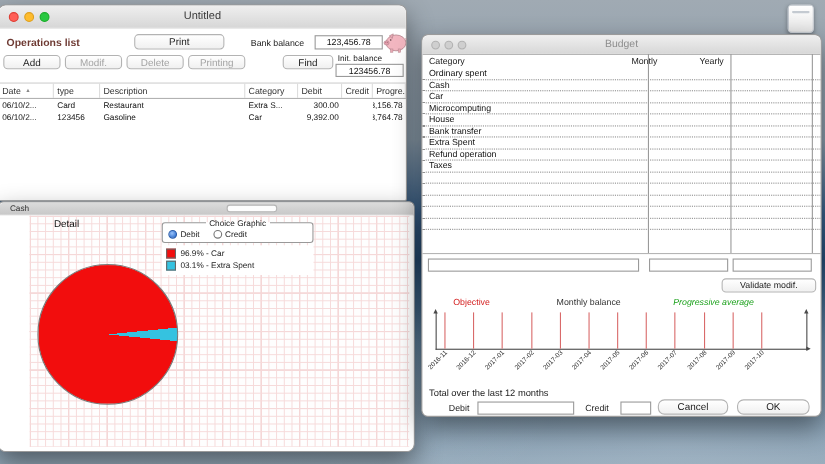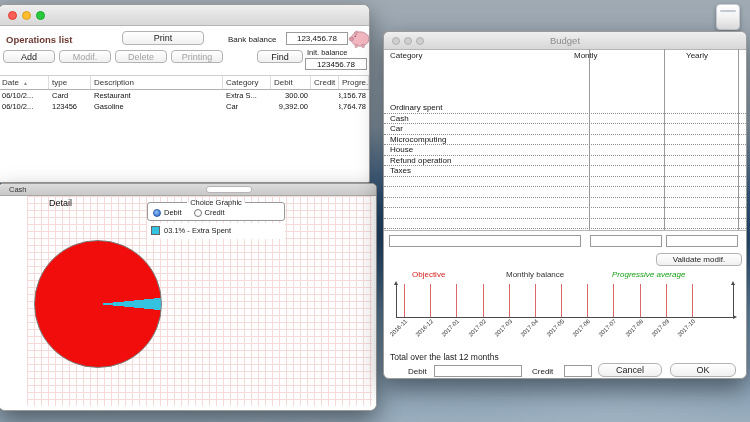"Untitled" div.title { html: none -> <div>Untitled</div> }
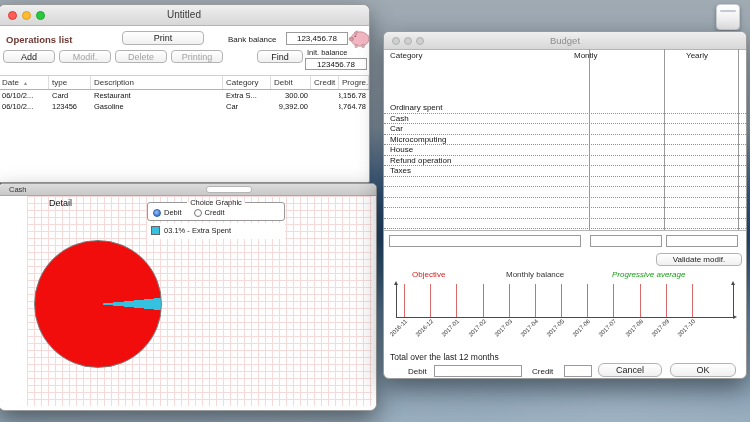"Yearly" div.h { text-align: right -> left }
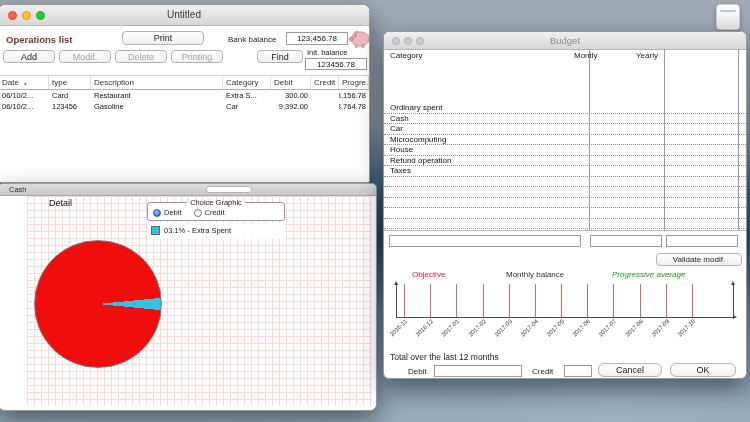"Ordinary spent" .brows { margin-top: 41px -> none }
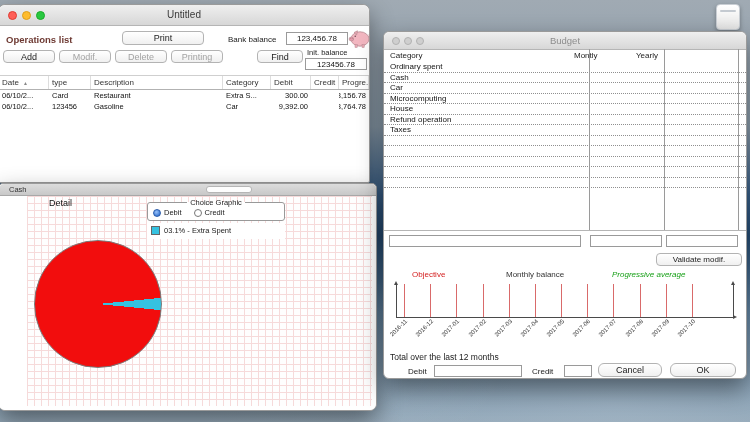"Bank transfer" div.brow { html: none -> <div>Bank transfer</div> }
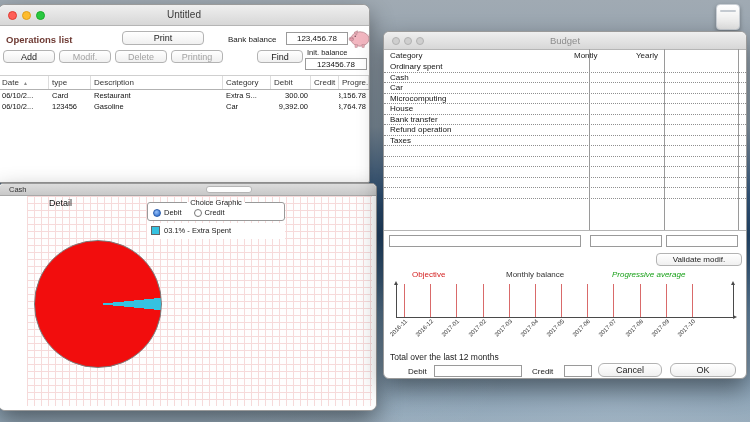"Extra Spent" div.brow { html: none -> <div>Extra Spent</div> }
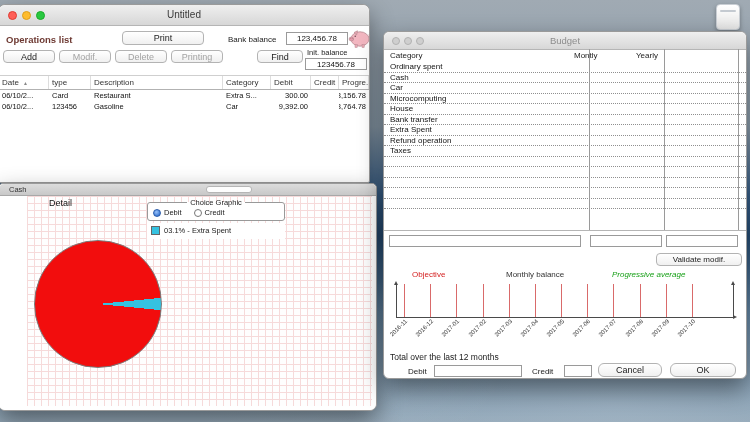"96.9% - Car" div.lg-item { html: none -> <div> <span></span> <span>96.9% - Car</span> </div> }
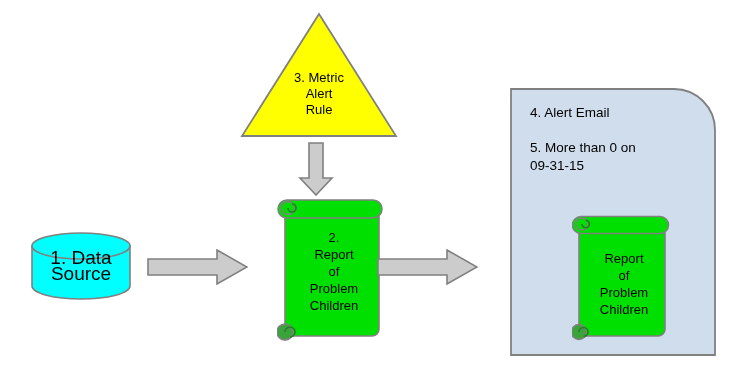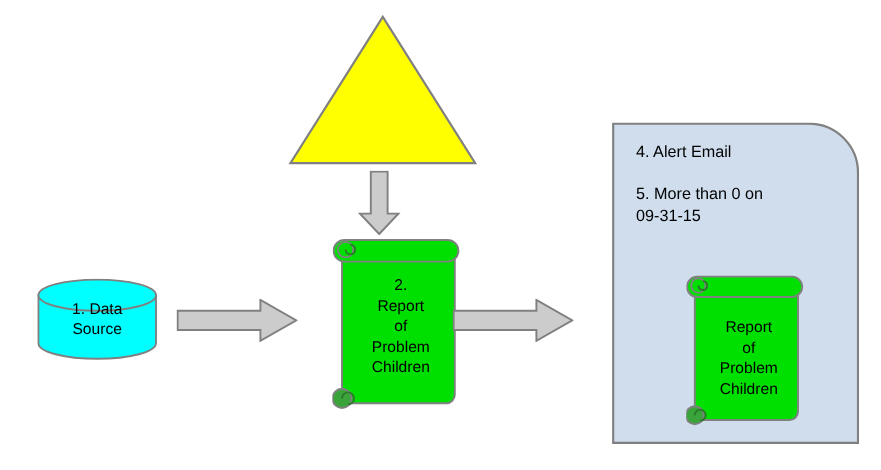"3. Metric" div.tri-label { html: none -> <div>3. Metric Alert Rule</div> }
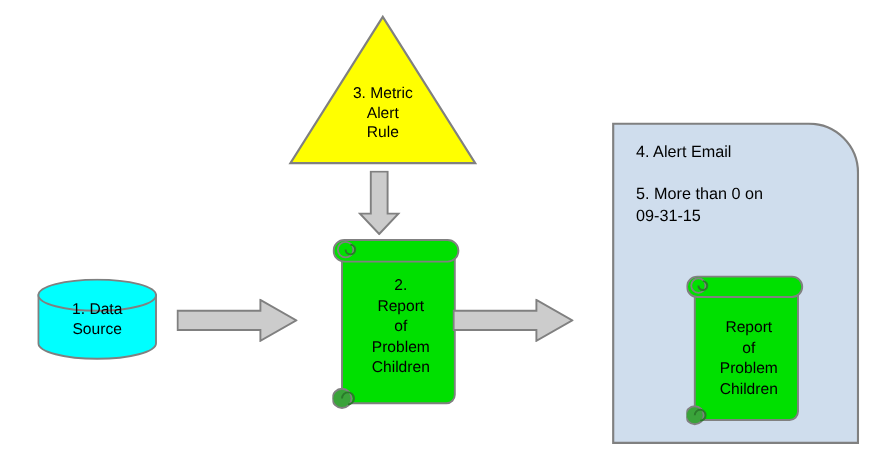"4. Alert Email" #panel { top: 102px -> 88px }
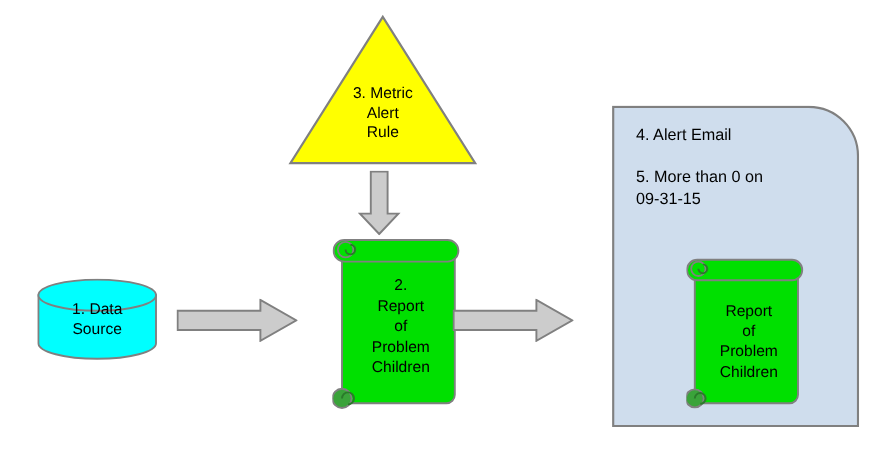"1. Data" #datasource .cyl-label { font-size: 13px -> 19px }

● ● ● ● ● ● ●

Required action
Please return all of the entries word for word, excluding the pictures.

Reply
"Untitled" div.title { html: none -> <div>Untitled</div> }
"Yearly" div.h { text-align: right -> left }
"Ordinary spent" .brows { margin-top: 41px -> none }
"Bank transfer" div.brow { html: none -> <div>Bank transfer</div> }
"Extra Spent" div.brow { html: none -> <div>Extra Spent</div> }
"96.9% - Car" div.lg-item { html: none -> <div> <span></span> <span>96.9% - Car</span> </div> }
"3. Metric" div.tri-label { html: none -> <div>3. Metric Alert Rule</div> }
"4. Alert Email" #panel { top: 102px -> 88px }
"1. Data" #datasource .cyl-label { font-size: 13px -> 19px }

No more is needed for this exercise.